I've been writing and studying basic SNES/65816 examples that I can look at in a debugger since visually analyzing things enables me to learn better. One of the more basic concepts which I thought I fully understood but apparently don't is tables.

My main question is: Is it up to the programmer to specify which bank the table is stored in when trying to access it?

Yesterday I was writing a very simple program that accessed, read and stored a value from a table. For the fun of it I specified a different bank since I figured in larger programs you might be required to do that anyways. Little did I know this would cause quite a bit of confusion for myself. My table looked like this (Note: I am using WLA-DX and the .BANK directive to specify bank 1 instead of bank 0):

Code:
.BANK 1 SLOT 0
MyTable:
   .db $10,$11,$12,$13,$14,$15,$16,17,$18,$19,$1A,$1B,$1C,$1D,$1E,$1F


Then i had a small snippet of code that loaded Y with a value, and I accessed MyTable with the index and stored it in $10 (Another note: I have ldx $77 in there so that I could set a breakpoint on 'read' on 7E0077 to see the execution of everything afterwards):

Code:
ldy #$05
ldx $77
lda MyTable,y
sta $10


In this instance I expected to see the value #$15 stored at RAM location 7E0010. Instead I was seeing the value #$A2 being stored. This confused me and I scratched my head for a couple hours.
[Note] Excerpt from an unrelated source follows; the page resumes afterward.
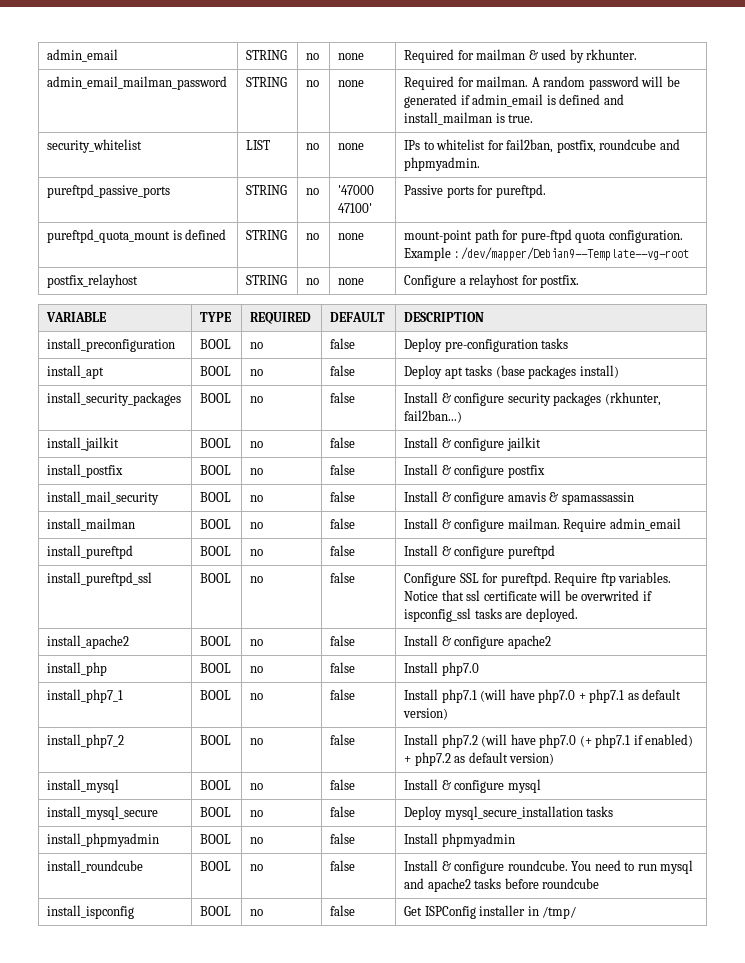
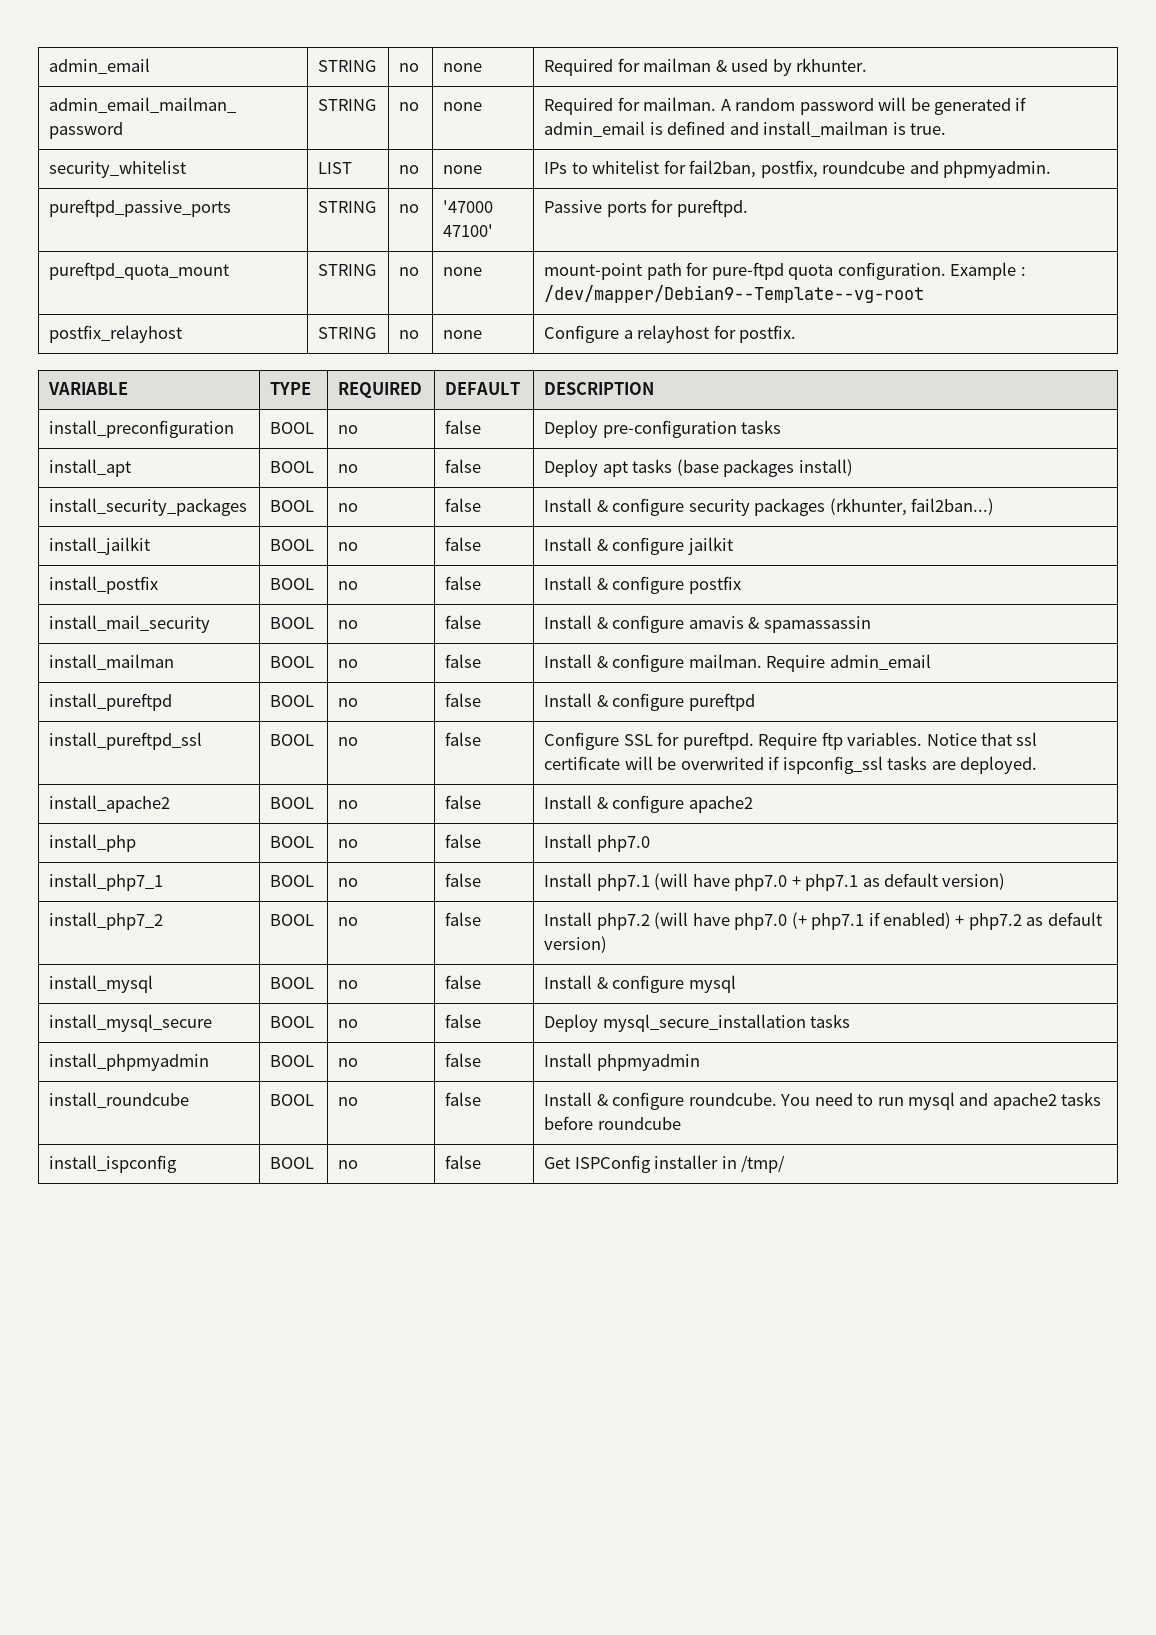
[172,229,227,240] is defined -> (230, 271) none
When I debugged the program I would see this:

Code:
$00/8148 A6 77       LDX $77    [$00:0077]   A:5BA2 X:0000 Y:0005 P:envMxdizC
$00/814A B9 1C 81    LDA $811C,y[$00:8121]   A:5BA2 X:0000 Y:0005 P:envMxdiZC
$00/814D 85 10       STA $10    [$00:0010]   A:5BA2 X:0000 Y:0005 P:eNvMxdizC


When I looked in ROM at 80811C+5 the value there was indeed #$A2. I kept looking back and forth, re-running, tracing until finally after about half an hour it hit me. My table is in bank 1, but the program is looking at bank 0. :|

I looked at bank 1 instead and sure enough my correct table values were there. I modified my program to have the table in bank 0 and it stored the proper values. All that being said I learned a good lesson out of it. I suppose I incorrectly assumed that by specifying the table is in bank 1 that the main code where I do lda MyTable,y it would know to look in bank 1 rather than default to bank 0.
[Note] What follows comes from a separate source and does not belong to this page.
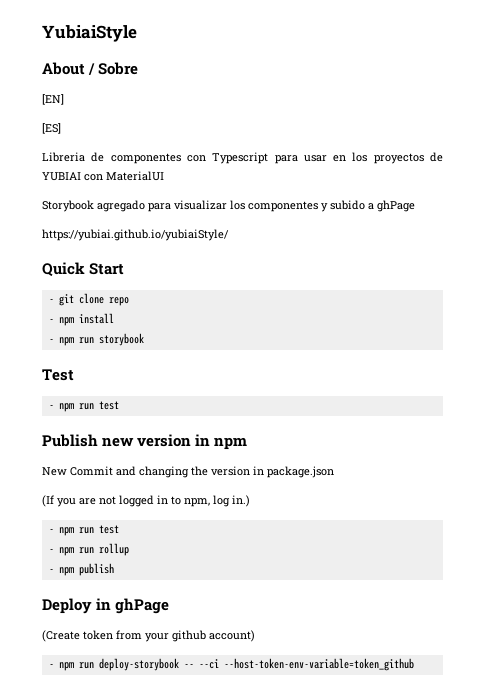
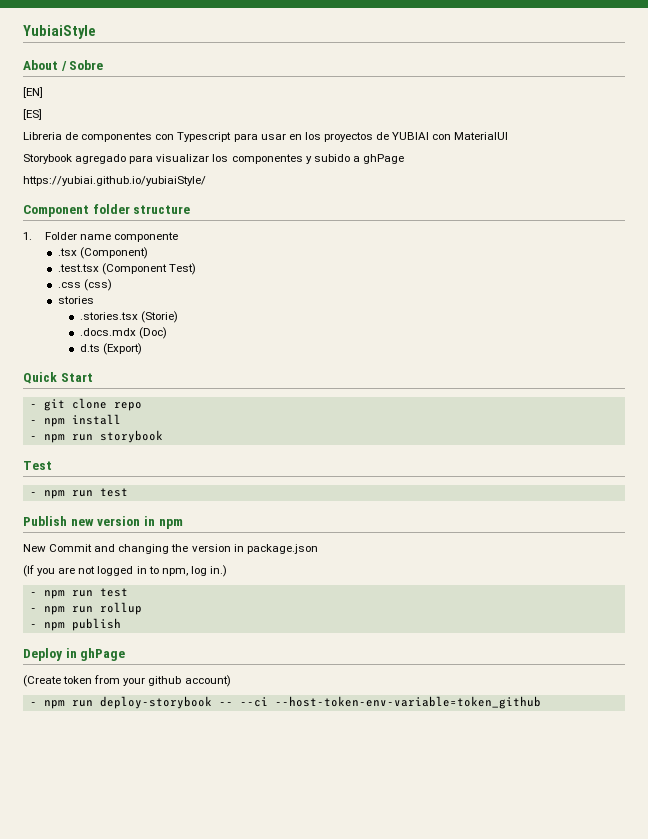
(229, 235) none -> [23,204,191,217] [23,232,179,242] [57,247,148,259] [57,263,196,275] [57,279,112,291] [57,296,94,304] [79,311,178,323] [79,327,167,339] [79,343,142,355] // Component folder structure // 1. Folder name componente // .tsx (Component) // .test.tsx (Component Test) // .css (css) // stories // .stories.tsx (Storie) // .docs.mdx (Doc) // d.ts (Export)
Looping back to my original question of Is it up to the programmer to specify which bank the table is stored in when trying to access it? I am guessing the answer is yes? I am re-reviewing addressing modes but if anyone has any insight or examples I would appreciate it.


Last edited by JG92 on Mon Apr 08, 2019 7:17 pm, edited 1 time in total.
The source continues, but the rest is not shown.